There are three items, for example, which we take for granted pens, telephones and automobiles. It was only at the end of the last century that inventors perfected an early version of a writing instrument in the form of the fountain pen with an ink reservoir and capillary feed. Although a ball pen patent had been established earlier, it was World War II which threw up the need for writing instruments at high altitudes. In 1881, the American Bell Telephone Company opened the first commercial long distance line over a stretch of 72 kms between Boston and Providence. Dial telephones went into commercial operation in 1896. As for automobiles, around 1880, German inventors build the gasoline engine and French engineers built the first gasoline-powered vehicle with automobile bodies. But, it took a Henry Ford to make the automobile a mass-market product. This illustrates that while technology’s gains are easy to acknowledge, it takes specific mechanisms and management to convert technology knowledge into wealth.

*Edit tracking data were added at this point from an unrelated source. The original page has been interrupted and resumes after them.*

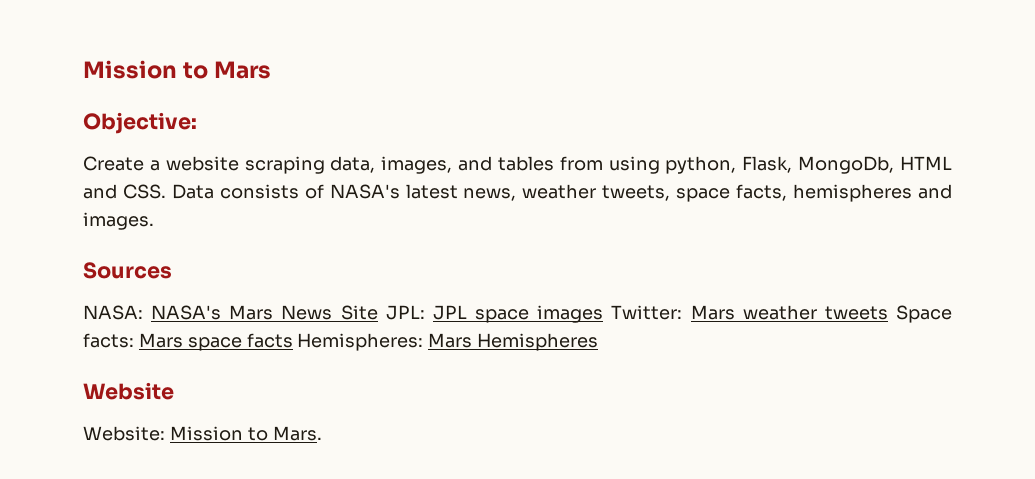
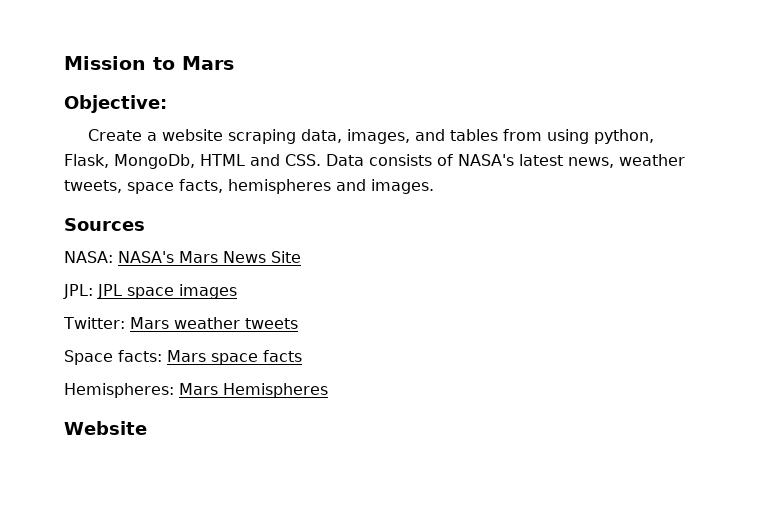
(378, 312) none -> (301, 257) //
(604, 314) none -> (237, 291) //
(888, 313) none -> (298, 323) //
(293, 340) none -> (302, 356) //
[83,426,322,441] // Website: Mission to Mars. -> (147, 428) none

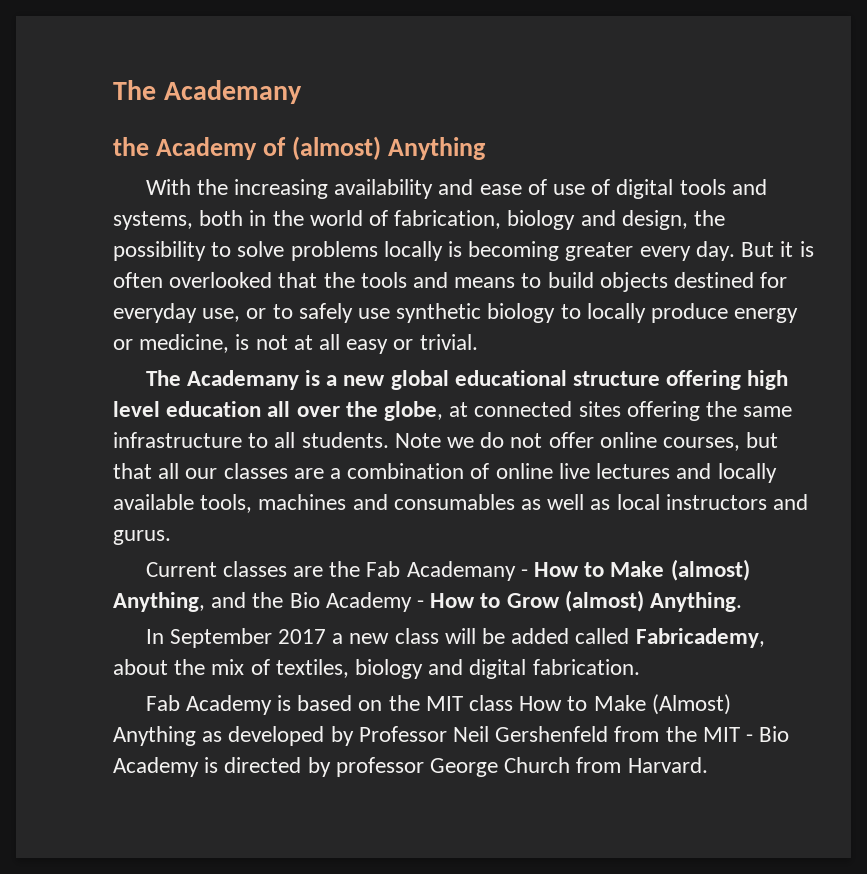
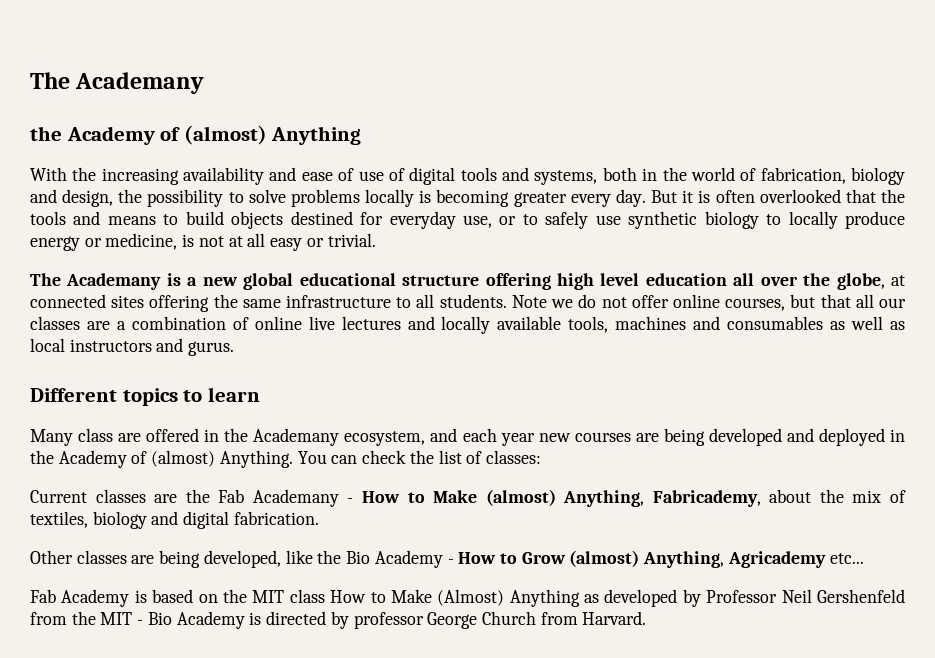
(171, 537) none -> [30,387,260,406] [30,428,905,446] [30,450,541,468] // Different topics to learn // Many class are offered in the Academany ecosystem, and each year new courses are being developed and deployed in the Academy of (almost) Anything. You can check the list of classes:
[211,590,743,612] [145,628,630,648] and the Bio Academy - How to Grow (almost) Anything. // In September 2017 a new class will be added called -> (645, 498) none
(640, 667) none -> [30,550,864,568] // Other classes are being developed, like the Bio Academy - How to Grow (almost) Anything, Agricademy etc...

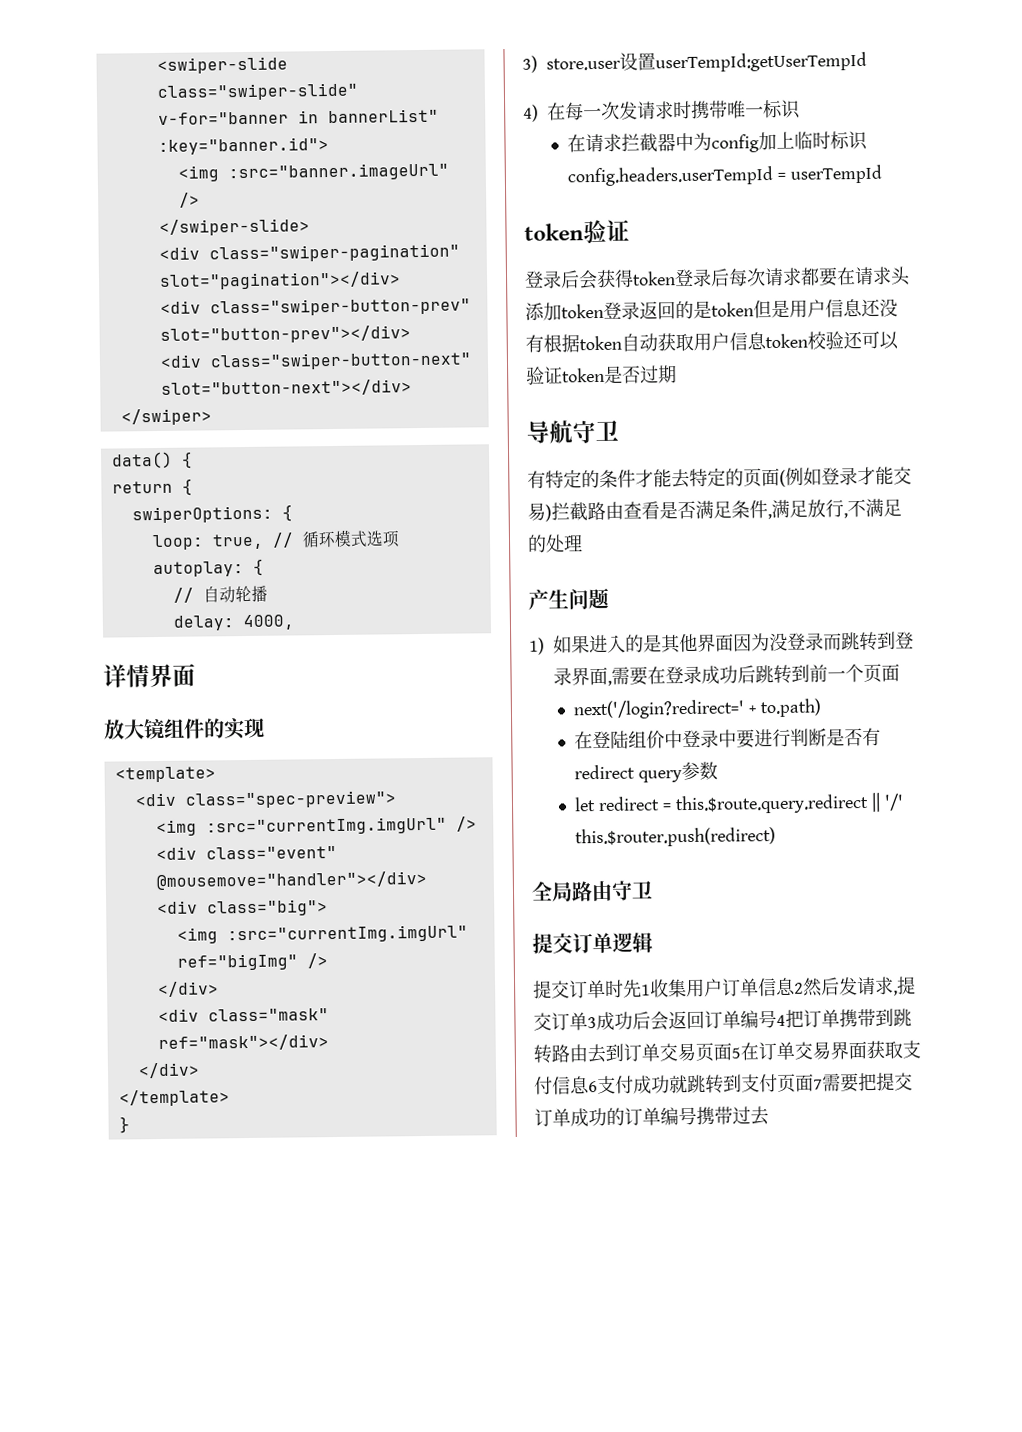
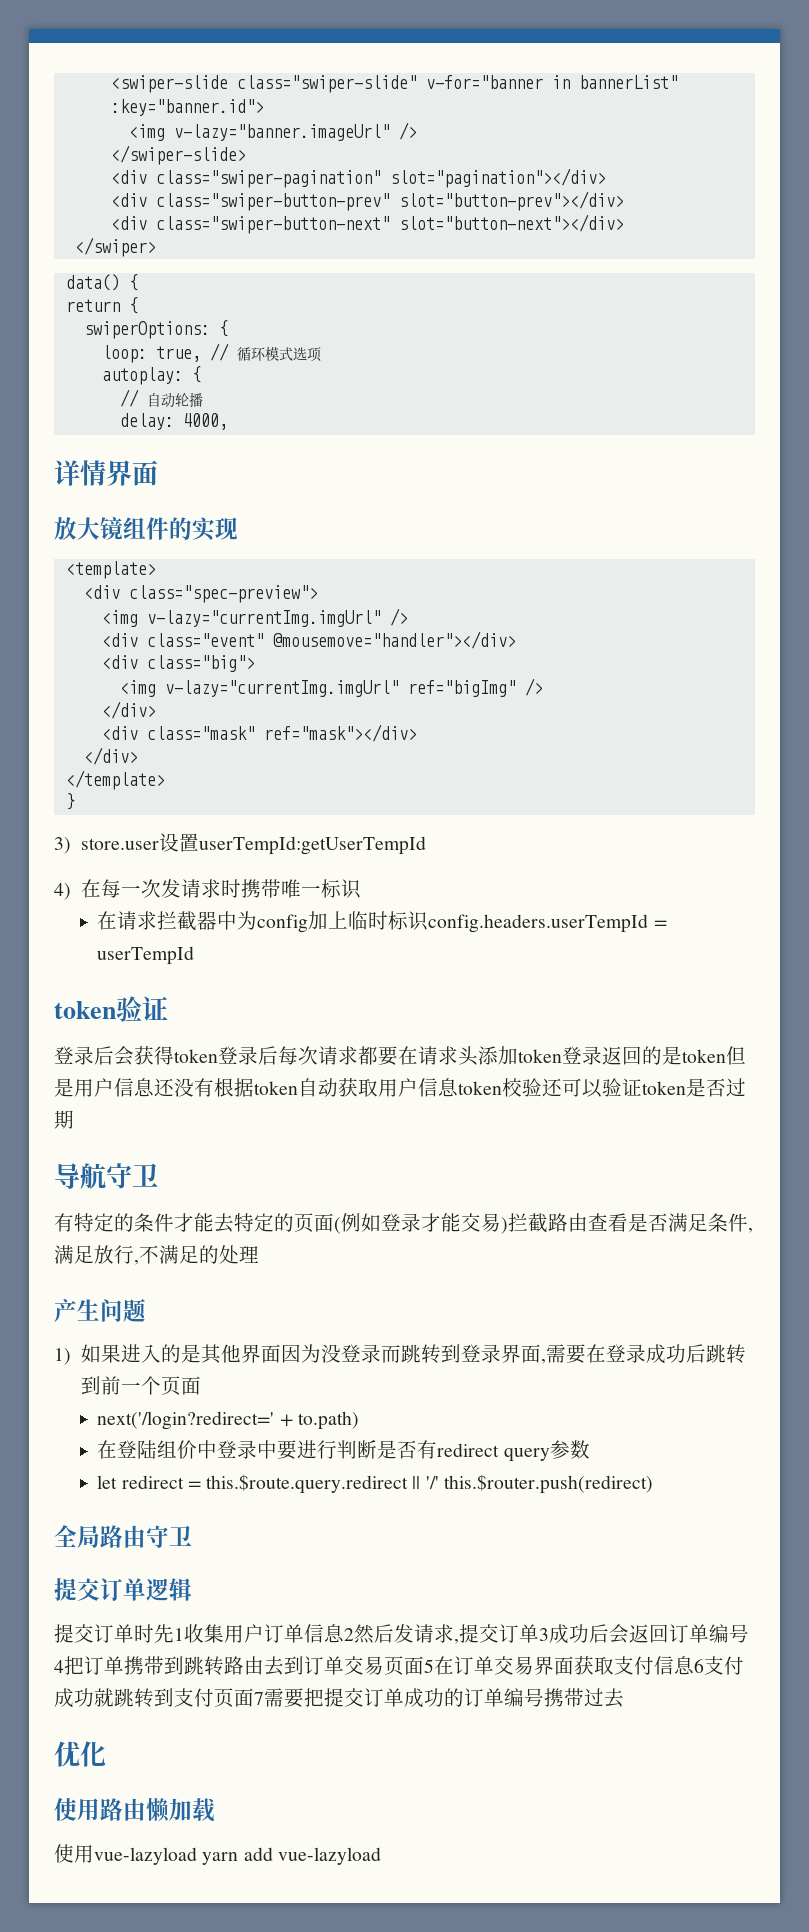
[227,162,449,182] :src="banner.imageUrl" -> [173,124,390,141] v-lazy="banner.imageUrl"
[205,816,447,836] :src="currentImg.imgUrl" -> [146,610,381,627] v-lazy="currentImg.imgUrl"
[226,924,468,944] :src="currentImg.imgUrl" -> [164,680,399,697] v-lazy="currentImg.imgUrl"
(769, 1116) none -> [54,1741,106,1767] [54,1798,215,1822] [54,1844,381,1865] // 优化 // 使用路由懒加载 // 使用vue-lazyload yarn add vue-lazyload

I would like to conclude with a personal anecdote.When I chose a job in ’67 in Hindustan Lever’s computer department, my head of department was Professor G S Sanyal. He went on to become director of the institute. He expressed his disapproval of my career choice in the following words: “You should do research and teach.,Why should you join HLL? One of these days, you will find yourself visiting the Hijli market, selling soap from shop to shop. These commercial companies will next visit medical colleges to recruit our doctors to sell soap.” By jove, was he angry. Several years after my graduation, I did visit Hijli shops, selling Dalda.

In ’98, I met Prof. Sanyal, now over 75. There was a warm embrace between guru and chela, misty-eyed conversations about the years gone by. I reminded him of his admonishment. He placed his hand on my shoulder and said, “Yes, I do recall. I was a frog in the well at that time. I admit I was wrong. What is the use of science and technology if you cannot sell its benefits to someone? What a wonderful man, he could admit that he might have been wrong. Thank god for the Sanyals and the IITs.